Provided information:
──────
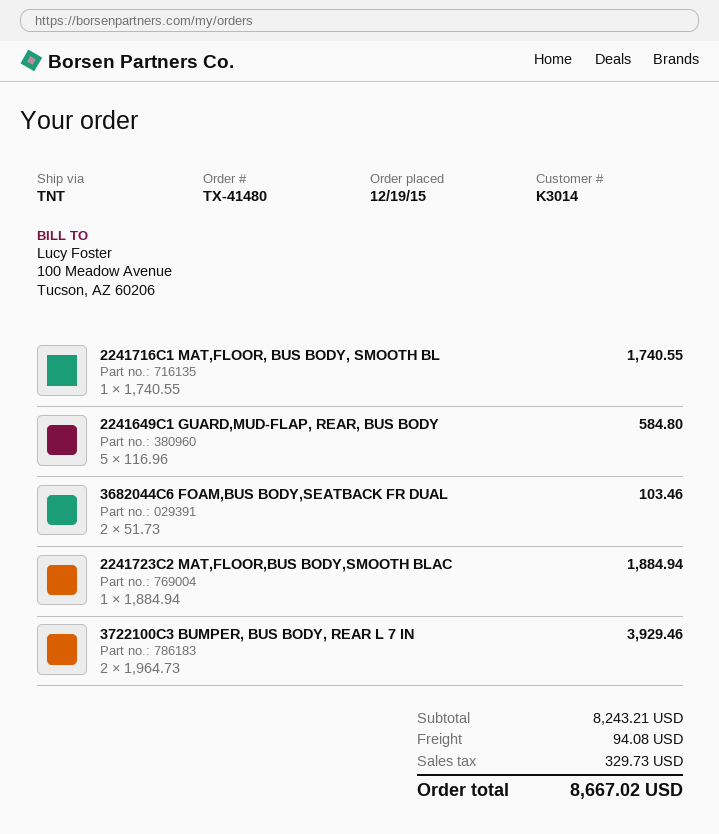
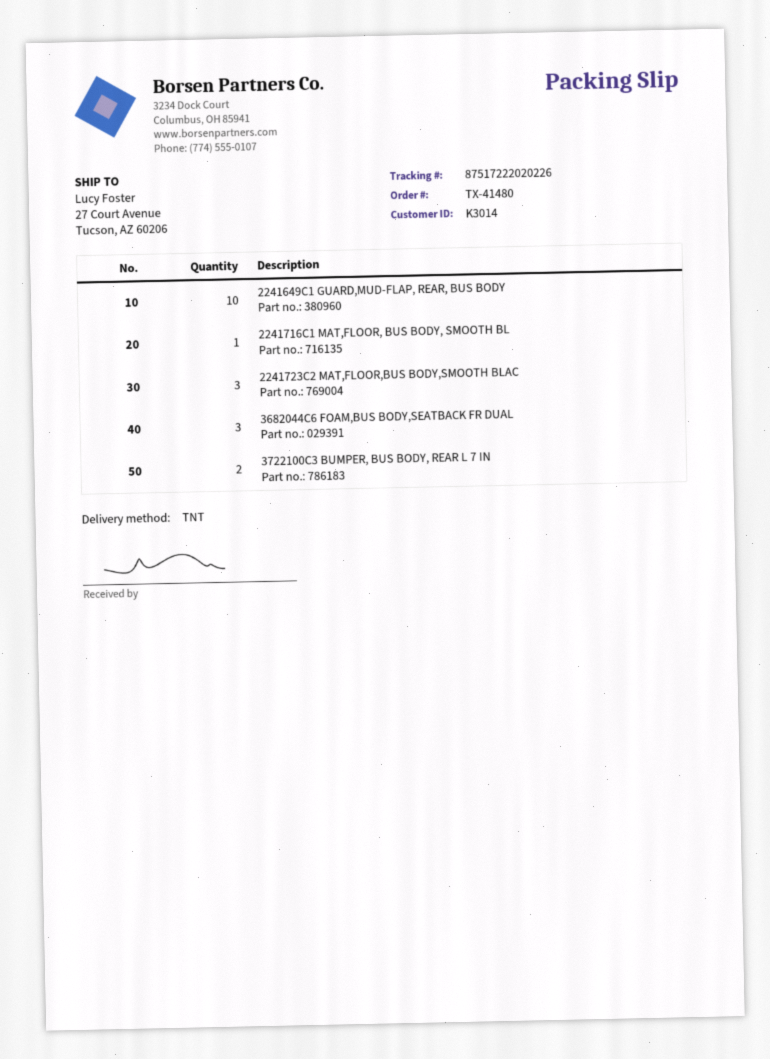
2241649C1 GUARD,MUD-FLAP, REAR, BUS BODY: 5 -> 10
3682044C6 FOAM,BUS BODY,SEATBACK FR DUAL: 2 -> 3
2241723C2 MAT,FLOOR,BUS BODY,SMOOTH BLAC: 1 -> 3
──────
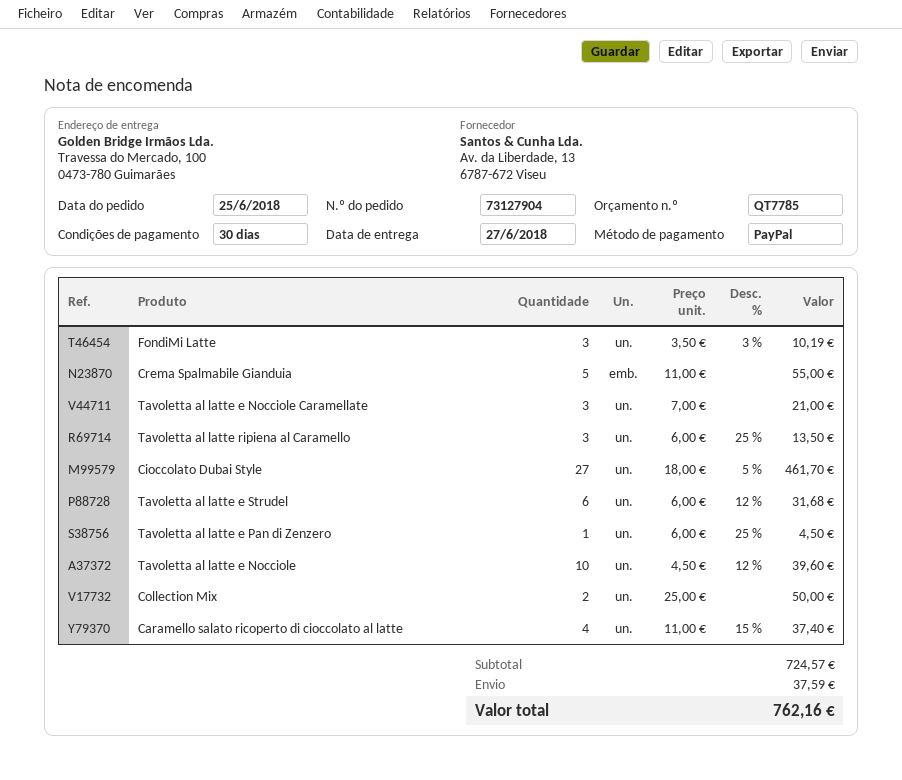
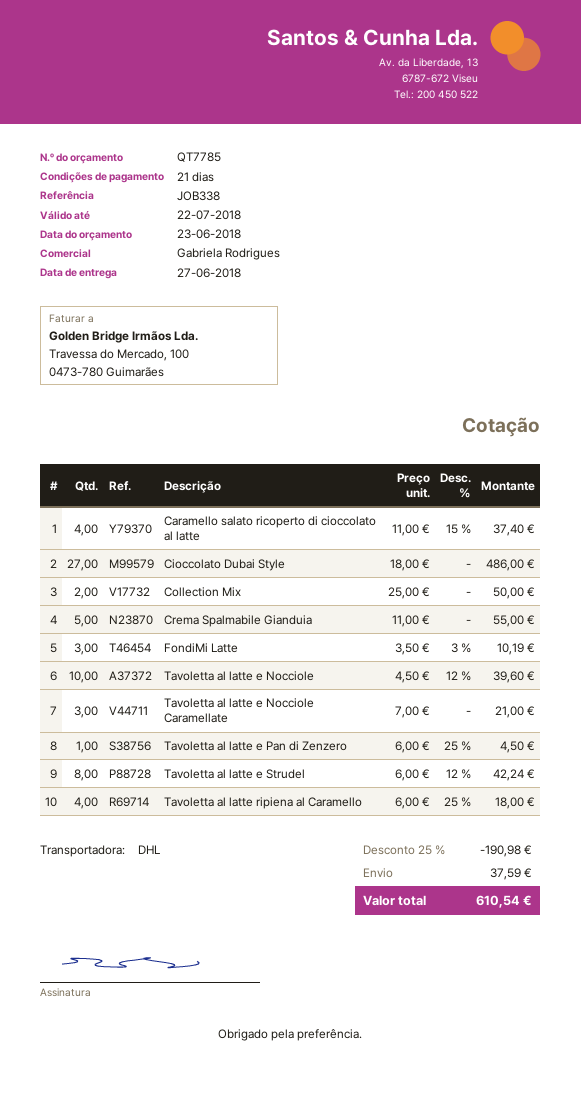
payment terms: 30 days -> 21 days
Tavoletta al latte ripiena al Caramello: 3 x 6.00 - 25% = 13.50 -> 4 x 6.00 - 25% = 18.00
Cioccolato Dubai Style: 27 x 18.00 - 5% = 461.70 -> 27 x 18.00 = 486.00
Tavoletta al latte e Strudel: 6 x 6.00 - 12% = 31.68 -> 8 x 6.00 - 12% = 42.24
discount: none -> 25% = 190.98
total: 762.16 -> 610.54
──────
What to do: In the data above, start at the line that has "Cioccolato Dubai Style: 27", stop after the line that has "total: 762.16 -> 610.54", and print every line in between exactly as it stands.

Task output:
Cioccolato Dubai Style: 27 x 18.00 - 5% = 461.70 -> 27 x 18.00 = 486.00
Tavoletta al latte e Strudel: 6 x 6.00 - 12% = 31.68 -> 8 x 6.00 - 12% = 42.24
discount: none -> 25% = 190.98
total: 762.16 -> 610.54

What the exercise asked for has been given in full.